=== Section Start ===

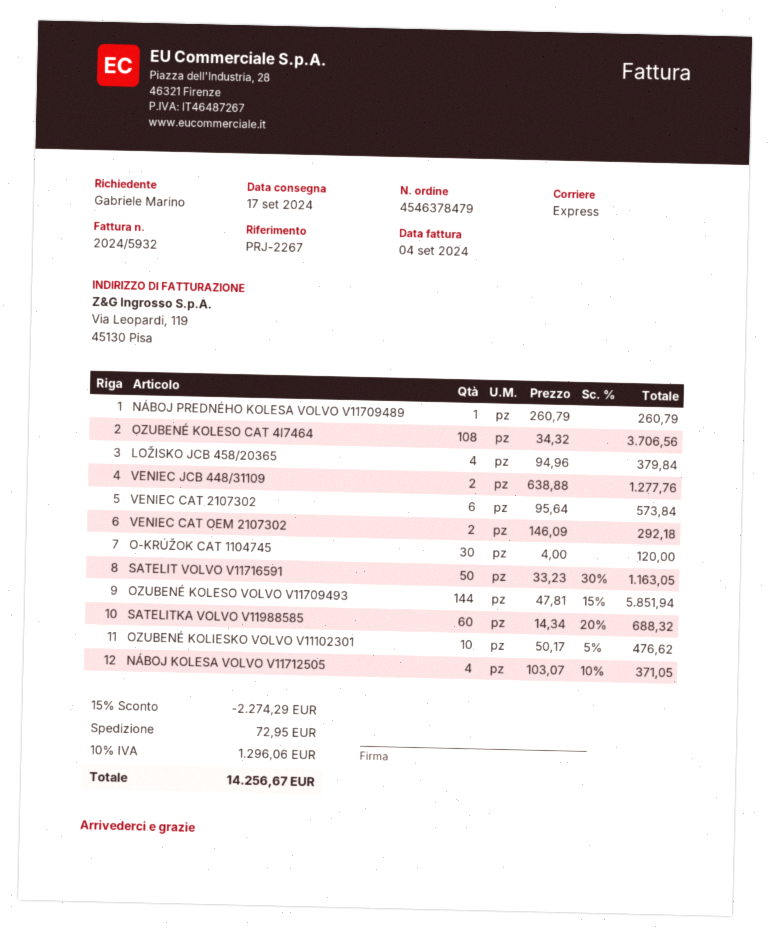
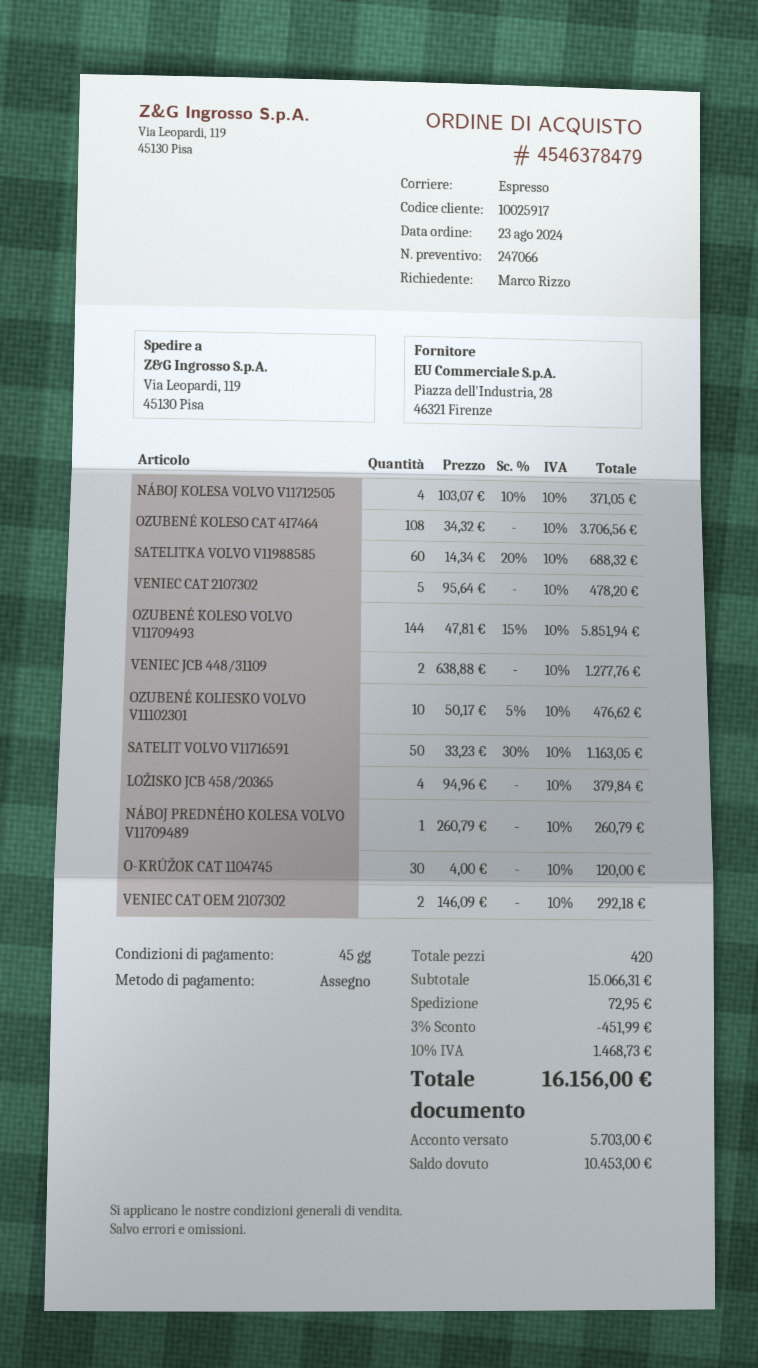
ordered by: Gabriele Marino -> Marco Rizzo
VENIEC CAT 2107302: 6 x 95.64 = 573.84 -> 5 x 95.64 = 478.20
discount: 15% = 2274.29 -> 3% = 451.99
tax: 10% = 1296.06 -> 10% = 1468.73
total: 14256.67 -> 16156.00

=== Section End ===

To do: Give the entries above again exactly, minus their pictures.

Exercise result:
ordered by: Gabriele Marino -> Marco Rizzo
VENIEC CAT 2107302: 6 x 95.64 = 573.84 -> 5 x 95.64 = 478.20
discount: 15% = 2274.29 -> 3% = 451.99
tax: 10% = 1296.06 -> 10% = 1468.73
total: 14256.67 -> 16156.00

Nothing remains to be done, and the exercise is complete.